### Input

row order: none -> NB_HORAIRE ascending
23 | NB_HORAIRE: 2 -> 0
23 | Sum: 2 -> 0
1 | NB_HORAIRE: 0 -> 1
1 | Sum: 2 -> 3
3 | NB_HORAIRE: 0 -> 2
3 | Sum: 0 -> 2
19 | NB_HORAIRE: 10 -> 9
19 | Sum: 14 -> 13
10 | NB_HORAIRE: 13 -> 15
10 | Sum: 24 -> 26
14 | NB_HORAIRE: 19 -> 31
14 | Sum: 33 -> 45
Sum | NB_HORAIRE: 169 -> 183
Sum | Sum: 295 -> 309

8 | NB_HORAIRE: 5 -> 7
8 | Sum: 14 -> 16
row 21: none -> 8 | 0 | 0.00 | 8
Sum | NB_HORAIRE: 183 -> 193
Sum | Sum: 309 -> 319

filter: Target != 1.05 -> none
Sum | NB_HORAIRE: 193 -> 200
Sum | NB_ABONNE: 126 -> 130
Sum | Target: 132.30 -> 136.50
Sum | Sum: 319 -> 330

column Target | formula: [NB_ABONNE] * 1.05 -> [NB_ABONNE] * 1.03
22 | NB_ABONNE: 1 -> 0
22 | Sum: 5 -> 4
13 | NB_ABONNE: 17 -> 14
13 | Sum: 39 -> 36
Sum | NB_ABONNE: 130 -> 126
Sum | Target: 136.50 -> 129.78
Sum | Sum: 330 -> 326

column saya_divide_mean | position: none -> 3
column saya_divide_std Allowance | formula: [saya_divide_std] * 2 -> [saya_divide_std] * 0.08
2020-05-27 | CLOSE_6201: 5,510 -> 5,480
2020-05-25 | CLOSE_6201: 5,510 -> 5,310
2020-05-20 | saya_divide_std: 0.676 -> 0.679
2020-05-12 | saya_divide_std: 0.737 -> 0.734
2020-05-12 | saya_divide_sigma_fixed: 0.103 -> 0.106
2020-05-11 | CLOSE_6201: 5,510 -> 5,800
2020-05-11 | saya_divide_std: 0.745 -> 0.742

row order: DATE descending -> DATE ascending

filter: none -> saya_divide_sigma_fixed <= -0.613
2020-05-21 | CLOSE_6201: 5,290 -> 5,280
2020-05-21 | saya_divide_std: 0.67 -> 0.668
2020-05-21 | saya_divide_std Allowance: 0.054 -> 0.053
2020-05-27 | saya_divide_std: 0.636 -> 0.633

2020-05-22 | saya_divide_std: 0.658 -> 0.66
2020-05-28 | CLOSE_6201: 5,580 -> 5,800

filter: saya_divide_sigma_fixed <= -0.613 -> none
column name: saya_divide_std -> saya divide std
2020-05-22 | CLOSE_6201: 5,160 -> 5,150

######

Work order: Nothing in the records above may be left out; repeat them exactly.

Exercise solution:
row order: none -> NB_HORAIRE ascending
23 | NB_HORAIRE: 2 -> 0
23 | Sum: 2 -> 0
1 | NB_HORAIRE: 0 -> 1
1 | Sum: 2 -> 3
3 | NB_HORAIRE: 0 -> 2
3 | Sum: 0 -> 2
19 | NB_HORAIRE: 10 -> 9
19 | Sum: 14 -> 13
10 | NB_HORAIRE: 13 -> 15
10 | Sum: 24 -> 26
14 | NB_HORAIRE: 19 -> 31
14 | Sum: 33 -> 45
Sum | NB_HORAIRE: 169 -> 183
Sum | Sum: 295 -> 309

8 | NB_HORAIRE: 5 -> 7
8 | Sum: 14 -> 16
row 21: none -> 8 | 0 | 0.00 | 8
Sum | NB_HORAIRE: 183 -> 193
Sum | Sum: 309 -> 319

filter: Target != 1.05 -> none
Sum | NB_HORAIRE: 193 -> 200
Sum | NB_ABONNE: 126 -> 130
Sum | Target: 132.30 -> 136.50
Sum | Sum: 319 -> 330

column Target | formula: [NB_ABONNE] * 1.05 -> [NB_ABONNE] * 1.03
22 | NB_ABONNE: 1 -> 0
22 | Sum: 5 -> 4
13 | NB_ABONNE: 17 -> 14
13 | Sum: 39 -> 36
Sum | NB_ABONNE: 130 -> 126
Sum | Target: 136.50 -> 129.78
Sum | Sum: 330 -> 326

column saya_divide_mean | position: none -> 3
column saya_divide_std Allowance | formula: [saya_divide_std] * 2 -> [saya_divide_std] * 0.08
2020-05-27 | CLOSE_6201: 5,510 -> 5,480
2020-05-25 | CLOSE_6201: 5,510 -> 5,310
2020-05-20 | saya_divide_std: 0.676 -> 0.679
2020-05-12 | saya_divide_std: 0.737 -> 0.734
2020-05-12 | saya_divide_sigma_fixed: 0.103 -> 0.106
2020-05-11 | CLOSE_6201: 5,510 -> 5,800
2020-05-11 | saya_divide_std: 0.745 -> 0.742

row order: DATE descending -> DATE ascending

filter: none -> saya_divide_sigma_fixed <= -0.613
2020-05-21 | CLOSE_6201: 5,290 -> 5,280
2020-05-21 | saya_divide_std: 0.67 -> 0.668
2020-05-21 | saya_divide_std Allowance: 0.054 -> 0.053
2020-05-27 | saya_divide_std: 0.636 -> 0.633

2020-05-22 | saya_divide_std: 0.658 -> 0.66
2020-05-28 | CLOSE_6201: 5,580 -> 5,800

filter: saya_divide_sigma_fixed <= -0.613 -> none
column name: saya_divide_std -> saya divide std
2020-05-22 | CLOSE_6201: 5,160 -> 5,150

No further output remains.